Diet & Calculating Calories for Breastfeeding and Non Breastfeeding Moms
So you’ve gotten ok’d by your doctor to start working out again. You’re in a pretty good routine with juggling all your new tasks as a mom to an infant. Let’s jump into nutrition and training! I’m going to start off with nutrition. Mainly because no matter what, even if you can’t work out, you can still get on track through proper nutrition and diet.
Nutrition for Breastfeeding moms-
In general, most breastfeeding women need about 500 calories more per day than their non-breastfeeding counterparts. This typically adds up to between 2,000 and 2,500 calories per day for women who are trying to maintain their current weight. However, a woman who is breastfeeding should focus on her body’s hunger cues, not on the specific number of calories she is consuming. She should eat whenever she feels hungry and focus on maintaining a balanced and nutritious diet that consists mainly of fruits, vegetables, whole grains, lean meat and healthy fats. Because a woman’s body may change rapidly in the months after giving birth and a baby’s breastfeeding patterns may change as he grows, the exact amount of calories a nursing mother needs may change over the course of the breastfeeding relationship.

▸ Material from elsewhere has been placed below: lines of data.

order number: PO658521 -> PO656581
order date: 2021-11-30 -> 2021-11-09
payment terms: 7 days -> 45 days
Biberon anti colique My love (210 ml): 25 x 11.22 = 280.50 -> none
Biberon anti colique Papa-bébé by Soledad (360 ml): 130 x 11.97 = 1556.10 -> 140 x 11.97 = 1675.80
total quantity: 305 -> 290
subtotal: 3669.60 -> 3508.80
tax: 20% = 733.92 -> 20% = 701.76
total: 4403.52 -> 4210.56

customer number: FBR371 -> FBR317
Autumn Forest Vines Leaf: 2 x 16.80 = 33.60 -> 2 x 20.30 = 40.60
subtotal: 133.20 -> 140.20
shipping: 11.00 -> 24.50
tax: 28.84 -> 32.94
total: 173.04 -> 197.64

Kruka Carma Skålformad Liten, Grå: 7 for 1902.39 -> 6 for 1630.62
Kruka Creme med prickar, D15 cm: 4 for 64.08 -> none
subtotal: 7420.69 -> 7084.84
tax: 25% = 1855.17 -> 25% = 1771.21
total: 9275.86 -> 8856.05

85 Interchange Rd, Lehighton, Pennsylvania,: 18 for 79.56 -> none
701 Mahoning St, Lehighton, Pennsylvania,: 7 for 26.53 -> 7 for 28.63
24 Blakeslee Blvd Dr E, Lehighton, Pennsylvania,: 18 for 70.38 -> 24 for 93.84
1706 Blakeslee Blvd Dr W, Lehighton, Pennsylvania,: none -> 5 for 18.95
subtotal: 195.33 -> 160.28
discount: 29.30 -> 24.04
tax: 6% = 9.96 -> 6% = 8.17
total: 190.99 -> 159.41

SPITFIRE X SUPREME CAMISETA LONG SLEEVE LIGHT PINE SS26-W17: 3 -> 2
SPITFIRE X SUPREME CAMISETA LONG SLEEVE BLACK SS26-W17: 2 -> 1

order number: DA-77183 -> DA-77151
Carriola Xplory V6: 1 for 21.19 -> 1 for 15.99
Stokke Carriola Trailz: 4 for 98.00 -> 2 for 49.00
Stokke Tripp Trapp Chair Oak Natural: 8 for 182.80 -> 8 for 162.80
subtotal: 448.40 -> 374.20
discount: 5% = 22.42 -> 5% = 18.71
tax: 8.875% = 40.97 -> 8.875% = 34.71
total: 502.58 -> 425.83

A nursing mother who is interested in losing weight can safely cut calories ONCE the baby has reached 2 months of age. Cutting calories earlier than this may interfere with the body’s ability to stabilize milk production during those vital early months. Because breastfeeding itself burns calories, a nursing mother may find that she loses weight even when eating normally. Losing more than 1 pound a week can be an indication that you are not getting enough calories.
Cutting calories by more than about 25 percent can cause an interruption in milk supply, according to La Leche League International. This is even more of a concern if you suddenly decrease the amount of calories you take in instead of gradually reducing your caloric intake over time. Another danger of consuming too few calories while breastfeeding is malnutrition; if a nursing woman is not getting enough food, she may also not be getting enough nutrients.
A woman who is breastfeeding and wants to lose weight may opt to increase her level of exercise instead of or in addition to cutting calories. A 20- to 40-minute daily walk with your baby can burn up to 200 calories. A 2007 review in the ” Cochrane Database of Systematic Reviews” found that a combination of exercise and cutting calories was more effective for losing postpartum weight than either method alone, and that combining exercise and moderate calorie reduction did not seem to adversely affect breastfeeding performance.
Not Breastfeeding? Here are the general guidelines for weight loss.
Technically, there is no magic number of calories we should all eat each day to lose weight. While most people can lose weight eating around 1,500 calories, you can assess your own personal caloric needs with a little math.
First you need to find out your BMR (Basal Metabolic Rate). Your BMR is the amount of energy your body needs to function. We use about 60% of the calories we consume each day for basic bodily functions such as breathing. Other factors that influence your BMR are height, weight, age and sex.
Step one is to calculate your BMR with the following formula:
Women: 655 + (4.3 x weight in pounds) + (4.7 x height in inches) – (4.7 x age in years)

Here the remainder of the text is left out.